Copycat, copycat!

As a technologist, the recent Apple vs. Samsung lawsuit is extremely concerning.

I was hoping all of this software patent nonsense would go away, but Apple just proved that the new business model is more about litigation than innovation.

As a company that essentially "stole" the entire desktop GUI and mouse concept from Xerox, you have to wonder how they arrived here.

Ironically, this concept was subsequently "re-stolen" by Microsoft to create Windows -- one of the most ubiquitous, profitable pieces of software ever.

Naturally, Apple sued Microsoft in 1988, a long and bitter lawsuit that wasn't resolved until 1994, when Microsoft won.

In the midst of this, Apple was actually sued by Xerox, a suit that was dismissed.

In the Apple vs. Microsoft ruling, the court stated: "Apple cannot get patent-like protection for the idea of a graphical user interface, or the idea of a desktop metaphor."

They obviously took this to heart, and started patenting every damn thing they came up with -- "innovative" or not.

Now they've finally received what they were looking for -- damages for copying (what are essentially) ideas.
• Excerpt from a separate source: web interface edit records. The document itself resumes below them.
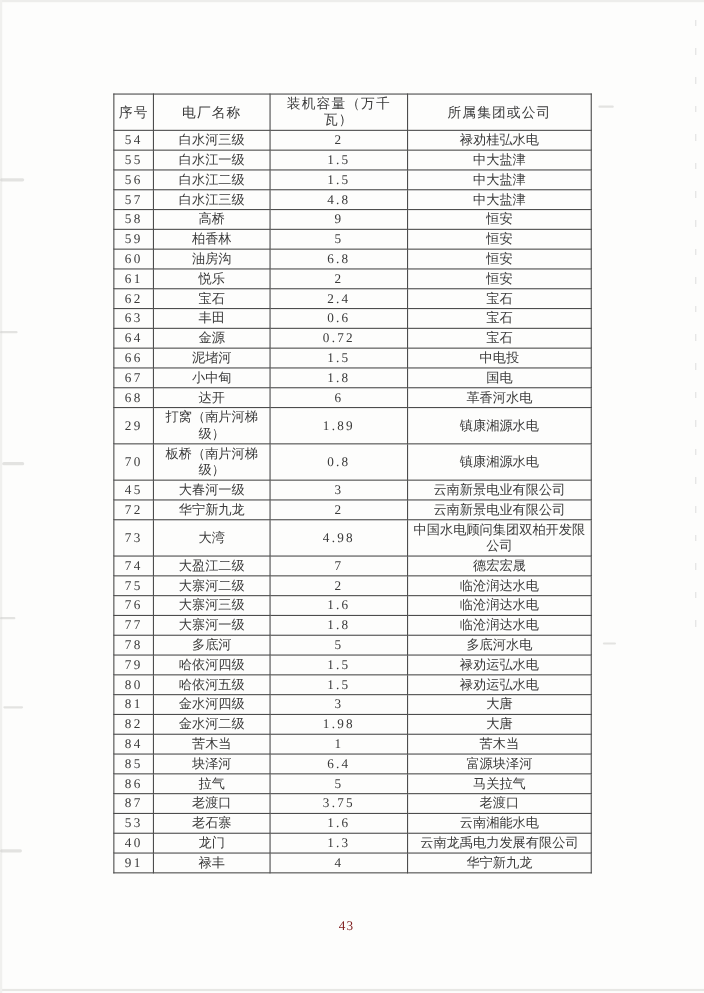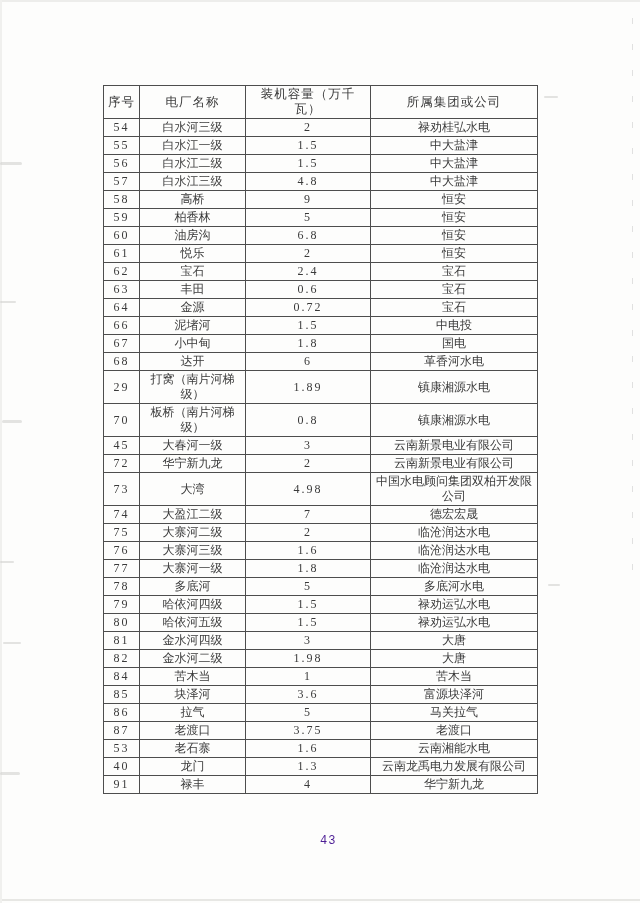--- a/index.html
+++ b/index.html
@@ -74,26 +74,25 @@
   }
   table.power-table tr { height: 18px; }
   
   table.power-table td:nth-child(1),
   table.power-table td:nth-child(3) {
     letter-spacing: 2px;
     font-family: "Liberation Serif", "DejaVu Serif", serif;
   }
   .page-number {
     position: absolute;
-    left: 320px;
+    left: 308px;
     top: 834px;
     font-size: 12px;
-    color: #4c1d95;
+    color: #7f1d1d;
     letter-spacing: 1px;
-    font-family: Liberation Mono, monospace;
   }
 </style>
 </head>
 <body>
 
 <div class="page">
 
   <div class="edge-top"></div>
   <div class="edge-bottom"></div>
   <div class="edge-left"></div>
@@ -293,21 +292,21 @@
         </tr>
         <tr>
           <td>84</td>
           <td>苦木当</td>
           <td>1</td>
           <td>苦木当</td>
         </tr>
         <tr>
           <td>85</td>
           <td>块泽河</td>
-          <td>3.6</td>
+          <td>6.4</td>
           <td>富源块泽河</td>
         </tr>
         <tr>
           <td>86</td>
           <td>拉气</td>
           <td>5</td>
           <td>马关拉气</td>
         </tr>
         <tr>
           <td>87</td>

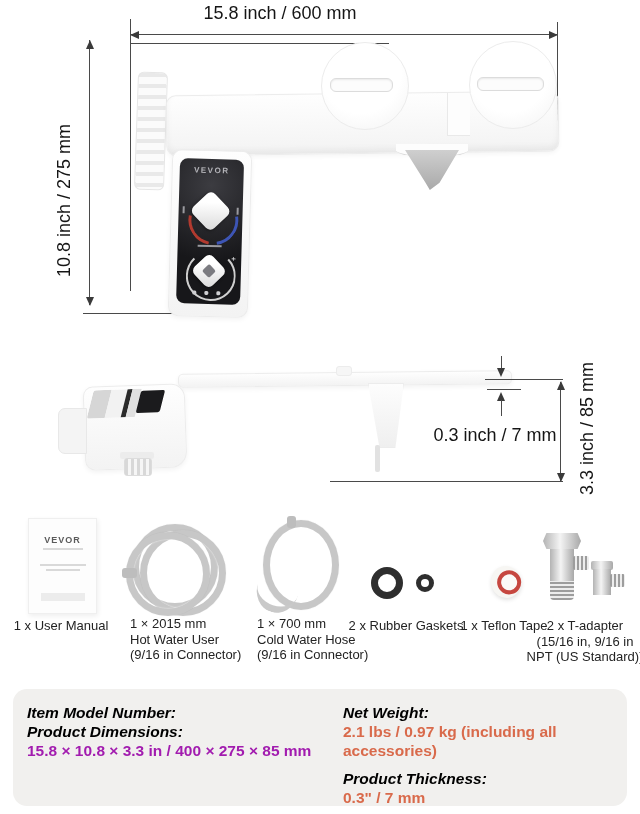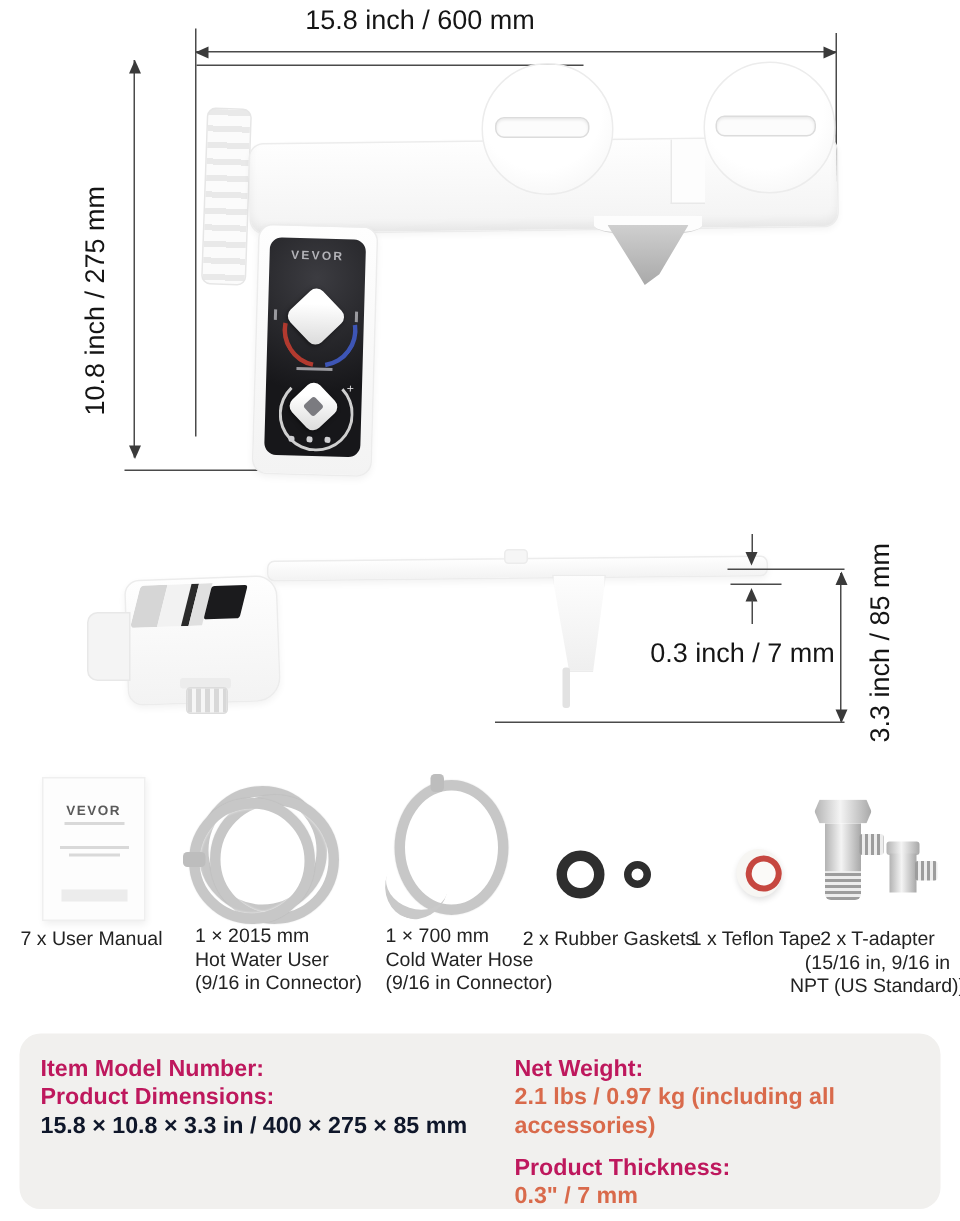--- a/index.html
+++ b/index.html
@@ -87,21 +87,21 @@
   .tape{position:absolute;left:491px;top:566px;width:30px;height:32px;border-radius:50%;
     background:#f7f6f3;box-shadow:0 2px 4px rgba(0,0,0,0.12);transform:rotate(-12deg);}
   .tape-core{position:absolute;left:6px;top:5px;width:16px;height:16px;border-radius:50%;
     border:4px solid #c64740;background:#fbfaf8;}
   .metal{background:linear-gradient(90deg,#b3b3b3,#f4f4f4 45%,#a8a8a8);}
   .thread{background:repeating-linear-gradient(0deg,#9d9d9d 0 2px,#ededed 2px 4px);}
   .thread-h{background:repeating-linear-gradient(90deg,#9d9d9d 0 2px,#ededed 2px 4px);}
   
   .spec-panel{position:absolute;left:13px;top:689px;width:614px;height:117px;background:#f1f0ee;border-radius:14px;}
   .spec-col{position:absolute;top:14px;}
-  .spec-label{font-size:15.5px;font-weight:600;color:#be185d;line-height:19px;}
+  .spec-label{font-size:15.5px;font-weight:600;color:#000000;line-height:19px;font-style:italic;}
   .spec-value{font-size:15.5px;font-weight:700;line-height:19px;margin-bottom:9px;}
 </style>
 </head>
 <body>
 
 <div class="canvas">
 
   <div class="abs" style="left:0;top:0;width:640px;height:345px;">
 
     <div class="dim-label" style="left:140px;top:3px;width:280px;">15.8 inch / 600 mm</div>
@@ -185,21 +185,21 @@
   <div class="abs" style="left:0;top:510px;width:640px;height:165px;">
 
     <div class="manual" style="top:8px;">
       <div class="manual-brand">VEVOR</div>
       <div class="man-bar" style="width:40px;"></div>
       <div class="man-bar" style="width:46px;margin-top:14px;"></div>
       <div class="man-bar" style="width:34px;"></div>
       <div class="man-bar" style="width:44px;margin-top:22px;height:8px;background:#ececec;"></div>
     </div>
     <div class="acc-label center" style="left:8px;top:108px;width:106px;">
-      <div>7 x User Manual</div>
+      <div>1 x User Manual</div>
     </div>
 
     <div class="abs" style="left:120px;top:10px;width:106px;height:94px;">
       <div class="coil-ring" style="left:12px;top:4px;width:72px;height:72px;"></div>
       <div class="coil-ring" style="left:20px;top:10px;width:72px;height:72px;"></div>
       <div class="coil-ring" style="left:6px;top:12px;width:70px;height:70px;"></div>
       <div class="nub" style="left:2px;top:48px;width:15px;height:10px;"></div>
     </div>
     <div class="acc-label" style="left:130px;top:106px;">
       <div>1 × 2015 mm</div>
@@ -244,21 +244,21 @@
       <div>2 x T-adapter</div>
       <div>(15/16 in, 9/16 in</div>
       <div>NPT (US Standard))</div>
     </div>
   </div>
 
   <div class="spec-panel">
     <div class="spec-col" style="left:14px;width:300px;">
       <div class="spec-label">Item Model Number:</div>
       <div class="spec-label">Product Dimensions:</div>
-      <div class="spec-value" style="color:#0f172a;">15.8 × 10.8 × 3.3 in / 400 × 275 × 85 mm</div>
+      <div class="spec-value" style="color:#a21caf;">15.8 × 10.8 × 3.3 in / 400 × 275 × 85 mm</div>
     </div>
     <div class="spec-col" style="left:330px;width:290px;">
       <div class="spec-label">Net Weight:</div>
       <div class="spec-value" style="color:#d96a4b;">2.1 lbs / 0.97 kg (including all accessories)</div>
       <div class="spec-label">Product Thickness:</div>
       <div class="spec-value" style="color:#d96a4b;">0.3" / 7 mm</div>
     </div>
   </div>
 
 </div>

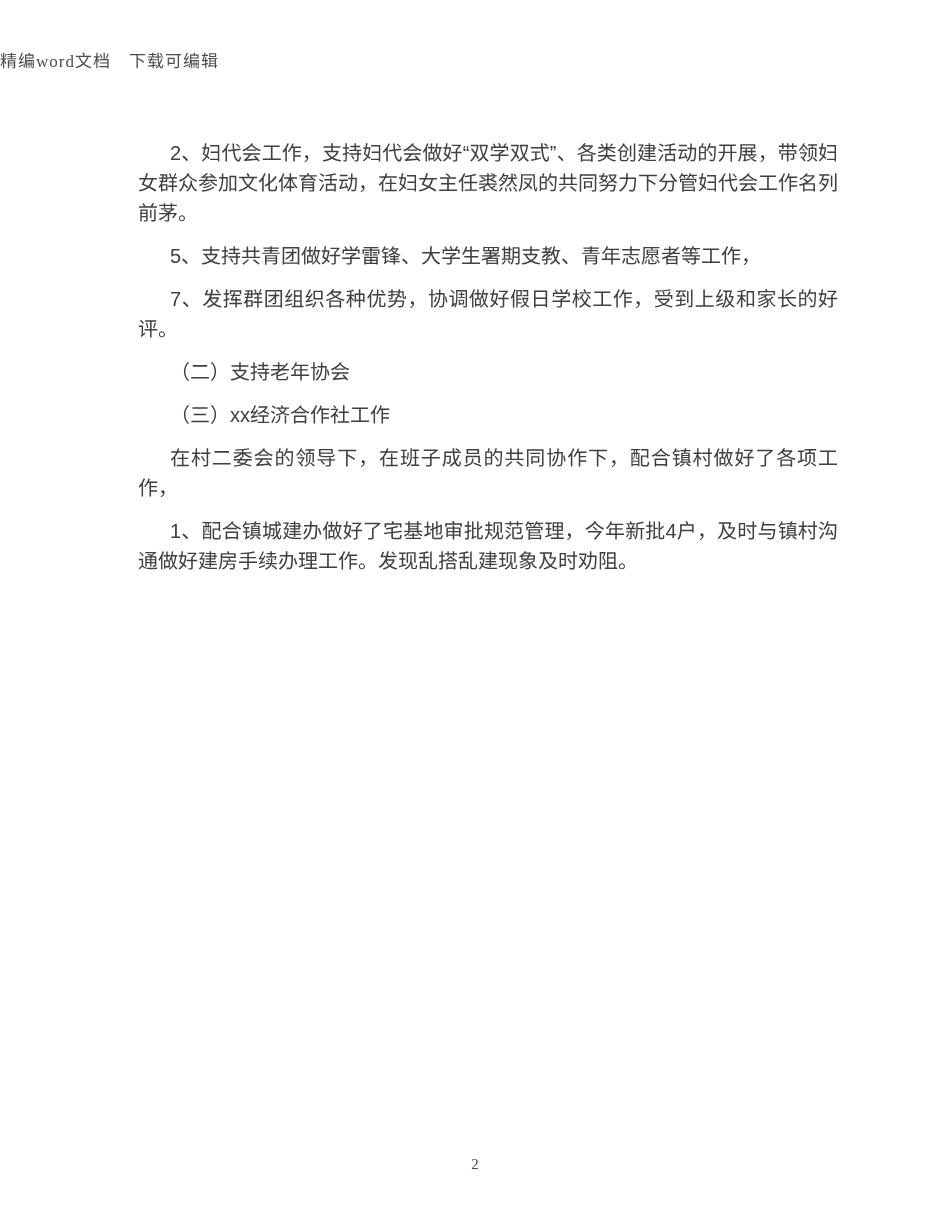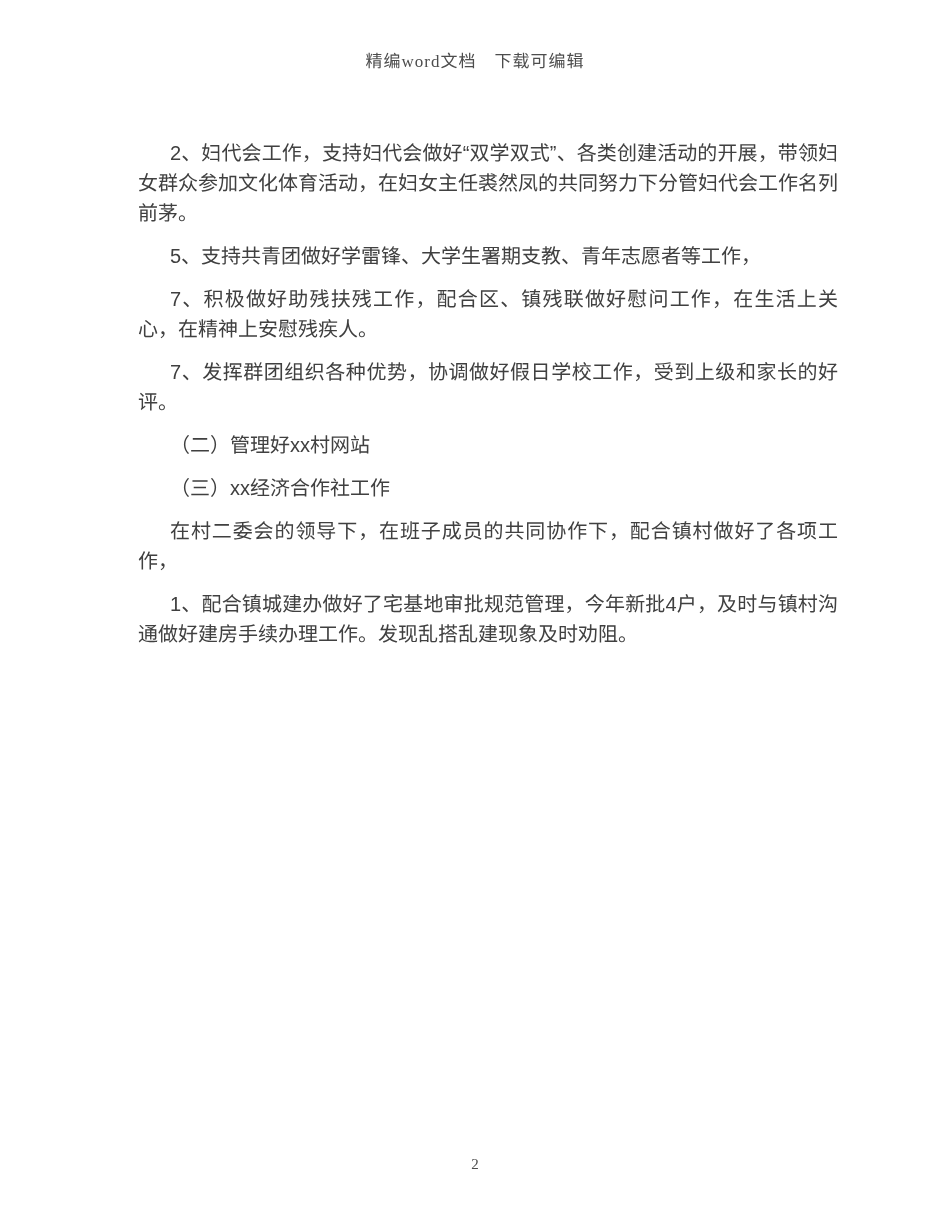--- a/index.html
+++ b/index.html
@@ -13,21 +13,20 @@
     height: 1230px;
     background: #ffffff;
     overflow: hidden;
     font-family: "Liberation Sans", sans-serif;
   }
   .doc-header {
     position: absolute;
     top: 47px;
     left: 0;
     width: 100%;
-    text-align: center;
     font-size: 17px;
     letter-spacing: 1px;
     color: #4d4d4d;
     font-family: "Liberation Serif", serif;
   }
   .doc-body {
     position: absolute;
     top: 138px;
     left: 138px;
     width: 700px;
@@ -54,22 +53,21 @@
 </style>
 </head>
 <body>
 
 <div class="page">
   <div class="doc-header">精编word文档　下载可编辑</div>
 
   <div class="doc-body">
       <p>2、妇代会工作，支持妇代会做好“双学双式”、各类创建活动的开展，带领妇女群众参加文化体育活动，在妇女主任裘然凤的共同努力下分管妇代会工作名列前茅。</p>
       <p>5、支持共青团做好学雷锋、大学生署期支教、青年志愿者等工作，</p>
-      <p>7、积极做好助残扶残工作，配合区、镇残联做好慰问工作，在生活上关心，在精神上安慰残疾人。</p>
       <p>7、发挥群团组织各种优势，协调做好假日学校工作，受到上级和家长的好评。</p>
-      <p>（二）管理好xx村网站</p>
+      <p>（二）支持老年协会</p>
       <p>（三）xx经济合作社工作</p>
       <p>在村二委会的领导下，在班子成员的共同协作下，配合镇村做好了各项工作，</p>
       <p>1、配合镇城建办做好了宅基地审批规范管理，今年新批4户，及时与镇村沟通做好建房手续办理工作。发现乱搭乱建现象及时劝阻。</p>
     </div>
 
   <div class="doc-footer">2</div>
 </div>
 
 </body></html>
True innovation is always an incremental improvement on existing technology.

However, in a world where 6-month old technology is considered obsolete, a patent that can last up to 20 years just doesn't make sense.

Now, with my project management startup, PMRobot, I have to consider the huge, impending risk that a large incumbent has a patent "war chest" they're sitting on, just waiting to unleash it as soon as one of their competitors are successful.

What are my options as a small startup?
  1. Build a massive paper trail and file as many "defensive" patents as I can, as insurance.
  2. Estimate and factor in a possible "patent tax" to future financial projections.
  3. Close my eyes, cross my fingers, and hope this insanity ends.
I really hope the Apple decision gets overturned, and we start cleaning up this whole software patent mess.